Time Period3 Months [change]
DirectionMoves Against 
StrengthWeak
Accuracy98.46%
ValuesDaily Returns

Citigroup  vs.  Invesco Markets II

 Performance 
       Timeline  
Citigroup 

Risk-Adjusted Performance

16 of 100

 
Weak
 
Strong
Solid
Compared to the overall equity markets, risk-adjusted returns on investments in Citigroup are ranked lower than 16 (%) of all global equities and portfolios over the last 90 days. In spite of rather unfluctuating fundamental indicators, Citigroup exhibited solid returns over the last few months and may actually be approaching a breakup point.
Invesco Markets II 

Risk-Adjusted Performance

0 of 100

 
Weak
 
Strong
Very Weak
Over the last 90 days Invesco Markets II has generated negative risk-adjusted returns adding no value to investors with long positions. In spite of latest uncertain performance, the Etf's basic indicators remain stable and the newest uproar on Wall Street may also be a sign of mid-term gains for the exchange-traded fund private investors.

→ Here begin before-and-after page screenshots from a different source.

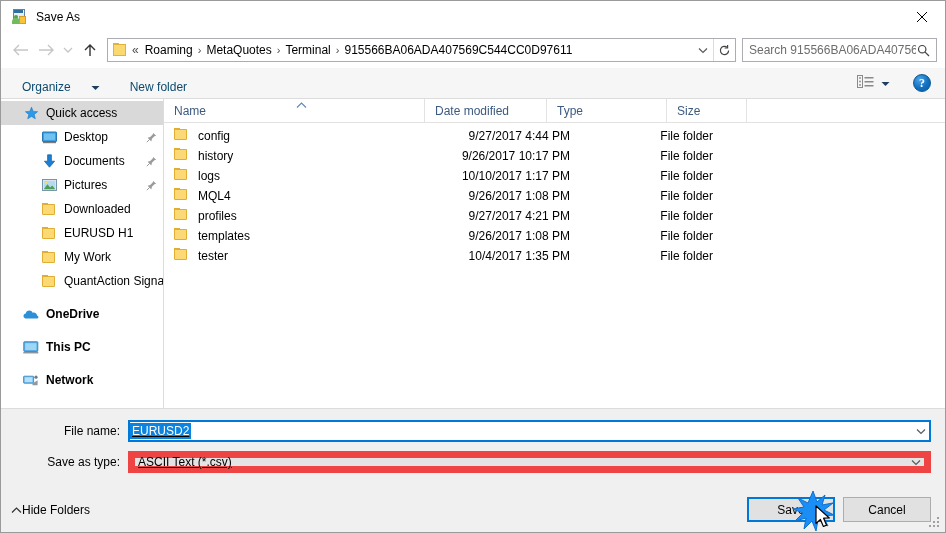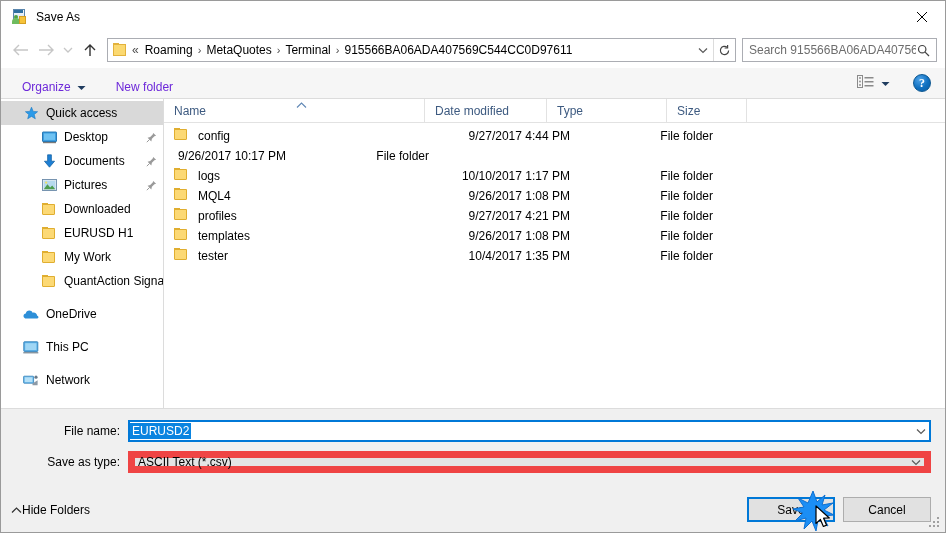"Organize" .tb-item { color: #6d28d9 -> #0c4a6e; gap: 6px -> 20px }
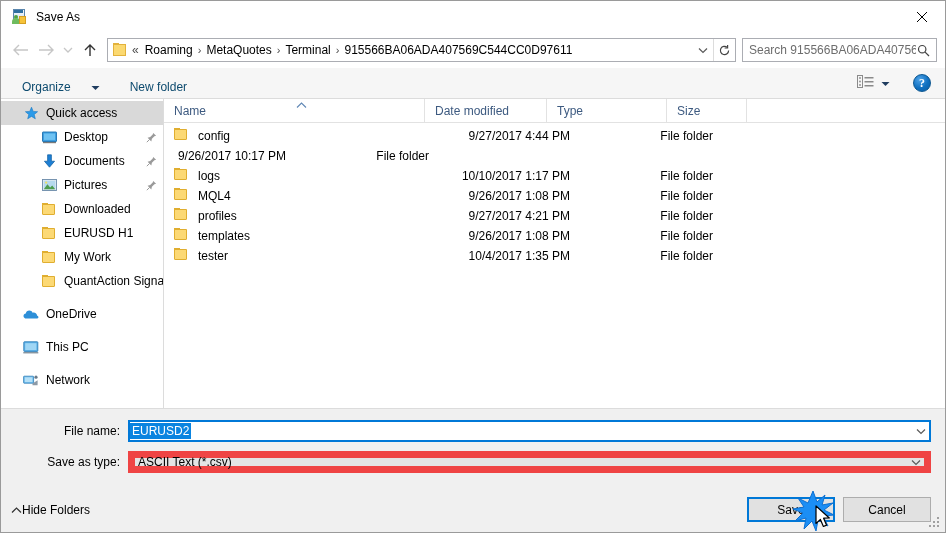"history" div.cell { html: none -> <div> <span><span><span></span><span></span></span></span> <span>history</span> </div> }
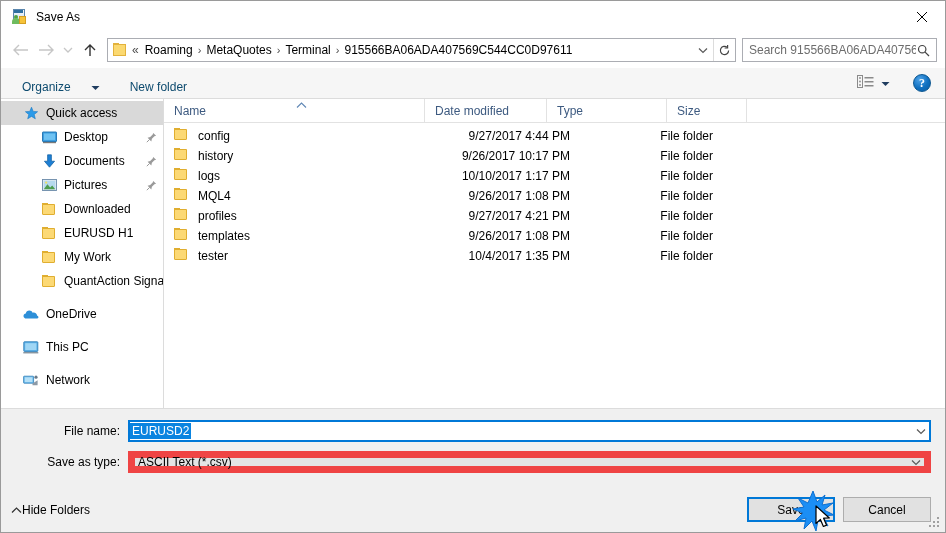"OneDrive" .nav-row.group { font-weight: none -> bold }
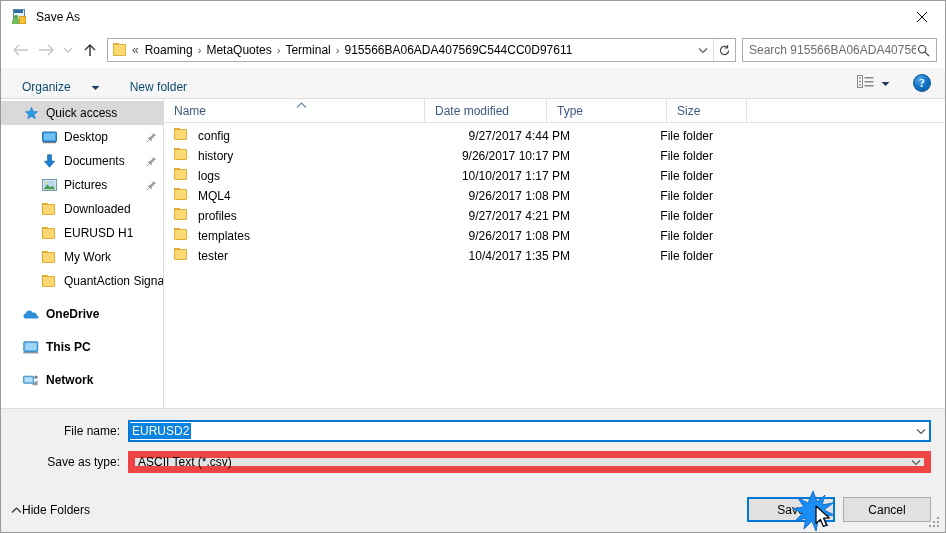"EURUSD2" .combo { text-decoration: none -> underline }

Citigroup and Invesco Markets Volatility Contrast

   Predicted Return Density   
       Returns  

Pair Trading with Citigroup and Invesco Markets

The main advantage of trading using opposite Citigroup and Invesco Markets positions is that it hedges away some unsystematic risk. Because of two separate transactions, even if Citigroup position performs unexpectedly, Invesco Markets can make up some of the losses. Pair trading also minimizes risk from directional movements in the market. For example, if an entire industry or sector drops because of unexpected headlines, the short position in Invesco Markets will offset losses from the drop in Invesco Markets' long position.
The idea behind Citigroup and Invesco Markets II pairs trading is to make the combined position market-neutral, meaning the overall market's direction will not affect its win or loss (or potential downside or upside). This can be achieved by designing a pairs trade with two highly correlated stocks or equities that operate in a similar space or sector, making it possible to obtain profits through simple and relatively low-risk investment.
Check out your portfolio center.
Note that this page's information should be used as a complementary analysis to find the right mix of equity instruments to add to your existing portfolios or create a brand new portfolio. You can also try the Portfolio Anywhere module to track or share privately all of your investments from the convenience of any device.